Submillisecond precision from Java (Page last updated January 2003, Added 2003-03-31, Author Vladimir Roubtsov, Publisher JavaWorld). Tips:
- [Article provides code for evaluating the timer resolution of the underlying machine.]
- Measuring times near or smaller than the system resolution can give misleading results.
- System.currentTimeMilllis() is suitable only for profiling relatively long-lasting (100 ms and longer) operations.
- Object.wait(long) or Thread.sleep(long) timer based systems give alternative methods that may have better resolution than using System.currentTimeMilllis(), but are unreliable.
- [Article provides a native call implementation for sub-milisecond timer resolution].
Stack Trace Decoding (Page last updated January 2003, Added 2003-03-31, Author Heinz Kabutz, Publisher JavaSpecialists). Tips:
- JDK 1.4 stack trace classes provide faster stack tracking than JDK 1.3
- [Article provides version-polymorphic stack tracing that uses the most efficient available methodology.]
Chapter 12 of "Java Performance Tuning", "Distributed computing". (Page last updated January 2003, Added 2003-03-31, Author Jack Shirazi, Publisher O'Reilly). Tips:
- Use a relay server to examine data transfers.
- Reduce the number of messages transferred.
- Cache data and objects to change distributed requests to local ones.
- Batch messages to reduce the number of messages transferred.
- Compress large transfers.
- Partition the application so that methods execute where their data is held.
- Multiplex communications to reduce connection overhead.
- Stub out data links to reduce the amount of data required to be transferred.

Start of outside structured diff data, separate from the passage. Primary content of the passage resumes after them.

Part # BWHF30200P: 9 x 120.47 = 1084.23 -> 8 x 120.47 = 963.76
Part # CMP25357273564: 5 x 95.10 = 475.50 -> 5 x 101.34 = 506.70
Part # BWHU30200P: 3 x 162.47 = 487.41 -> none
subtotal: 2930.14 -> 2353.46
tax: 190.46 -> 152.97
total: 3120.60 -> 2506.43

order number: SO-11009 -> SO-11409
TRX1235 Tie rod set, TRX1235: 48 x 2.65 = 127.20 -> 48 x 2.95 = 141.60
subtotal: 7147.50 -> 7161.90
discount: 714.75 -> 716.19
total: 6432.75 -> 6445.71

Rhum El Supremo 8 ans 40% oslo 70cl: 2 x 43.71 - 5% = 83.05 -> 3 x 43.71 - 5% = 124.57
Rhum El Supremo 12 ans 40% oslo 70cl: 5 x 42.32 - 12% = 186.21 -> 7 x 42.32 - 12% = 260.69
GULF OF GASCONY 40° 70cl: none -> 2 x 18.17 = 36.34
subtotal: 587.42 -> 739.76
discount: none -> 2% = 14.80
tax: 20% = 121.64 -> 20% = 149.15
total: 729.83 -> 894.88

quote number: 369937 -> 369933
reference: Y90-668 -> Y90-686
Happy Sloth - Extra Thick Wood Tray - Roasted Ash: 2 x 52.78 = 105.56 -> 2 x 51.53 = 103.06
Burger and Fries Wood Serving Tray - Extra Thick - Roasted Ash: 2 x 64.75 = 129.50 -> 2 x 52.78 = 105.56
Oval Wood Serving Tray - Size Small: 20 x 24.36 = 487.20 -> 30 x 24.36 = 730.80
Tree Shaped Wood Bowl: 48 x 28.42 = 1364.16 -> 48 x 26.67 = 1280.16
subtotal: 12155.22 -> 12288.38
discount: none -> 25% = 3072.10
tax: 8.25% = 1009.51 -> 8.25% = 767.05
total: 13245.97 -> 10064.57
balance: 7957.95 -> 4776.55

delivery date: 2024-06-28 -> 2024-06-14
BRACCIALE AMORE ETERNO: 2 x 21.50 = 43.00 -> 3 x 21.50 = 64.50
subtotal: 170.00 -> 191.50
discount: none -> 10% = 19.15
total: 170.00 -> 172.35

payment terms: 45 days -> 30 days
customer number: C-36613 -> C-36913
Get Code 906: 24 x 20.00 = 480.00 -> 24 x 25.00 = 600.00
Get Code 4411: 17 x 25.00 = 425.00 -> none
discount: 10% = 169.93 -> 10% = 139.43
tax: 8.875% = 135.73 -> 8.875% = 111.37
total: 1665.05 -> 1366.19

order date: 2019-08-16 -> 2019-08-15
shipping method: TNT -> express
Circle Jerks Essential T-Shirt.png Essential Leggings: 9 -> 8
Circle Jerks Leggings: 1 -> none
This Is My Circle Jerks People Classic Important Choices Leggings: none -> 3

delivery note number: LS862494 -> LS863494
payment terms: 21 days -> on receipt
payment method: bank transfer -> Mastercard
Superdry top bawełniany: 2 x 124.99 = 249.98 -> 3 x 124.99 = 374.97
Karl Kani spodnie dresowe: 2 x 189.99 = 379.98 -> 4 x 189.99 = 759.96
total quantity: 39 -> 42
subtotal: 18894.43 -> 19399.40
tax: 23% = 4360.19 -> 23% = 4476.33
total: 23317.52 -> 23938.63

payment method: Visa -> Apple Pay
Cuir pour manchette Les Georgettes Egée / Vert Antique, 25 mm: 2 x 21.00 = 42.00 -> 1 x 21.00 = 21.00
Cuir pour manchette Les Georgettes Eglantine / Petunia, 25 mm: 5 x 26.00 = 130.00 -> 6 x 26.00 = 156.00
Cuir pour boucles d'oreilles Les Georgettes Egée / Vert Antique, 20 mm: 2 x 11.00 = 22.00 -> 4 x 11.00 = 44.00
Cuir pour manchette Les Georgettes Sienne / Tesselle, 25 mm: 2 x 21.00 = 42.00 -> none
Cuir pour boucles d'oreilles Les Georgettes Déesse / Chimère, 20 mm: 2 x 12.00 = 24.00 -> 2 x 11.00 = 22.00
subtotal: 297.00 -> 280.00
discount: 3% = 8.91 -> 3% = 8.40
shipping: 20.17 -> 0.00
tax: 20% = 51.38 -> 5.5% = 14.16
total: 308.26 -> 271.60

- Design the various components so that they can execute asynchronously from each other.
- Anticipate data requirements so that data is transferred earlier.
- Split up data so that partial results can be displayed.
- Avoid creating distributed garbage.
- Optimize database communications. Application partitioning is especially important with databases.
- Use statically defined database queries.
- Avoid database transactional modes if possible.
- Use JDBC optimizations such as prepared statements,specific SQL requests, etc.
- Try to break down the time to execute a Web Service into client, server, and network processing times,and extract the marshalling and unmarshalling times from client and server processing.
- Don 't forget about DNS resolution time for a Web Service.
- Try to load-balance high-demand Web Services or provide them asynchronously.
- The granularity of a Web Service is important. For more scalable and better performing Web Services, create coarser services that require fewer network requests to complete.
Create objects in scope (Page last updated February 2003, Added 2003-03-31, Author Ashutosh Shinde, Publisher DevX). Tips:
- Create objects in the scope that they are needed to avoid redundantly creating objects when they might never be used.
Enterprise Java Performance: Best Practices (Page last updated February 2003, Added 2003-03-31, Author Kingsum Chow Ricardo Morin Kumar Shiv, Publisher Intel). Tips:
- Components of enterprise applications requiring tuning: network topology; system configuration; network I/O; disk I/O; operating system; database; clustering; application design; application server; driver choice; persistence implementation; JVM choice; JVM parameters; JVM code & JIT; cache architecture; SMP scaling.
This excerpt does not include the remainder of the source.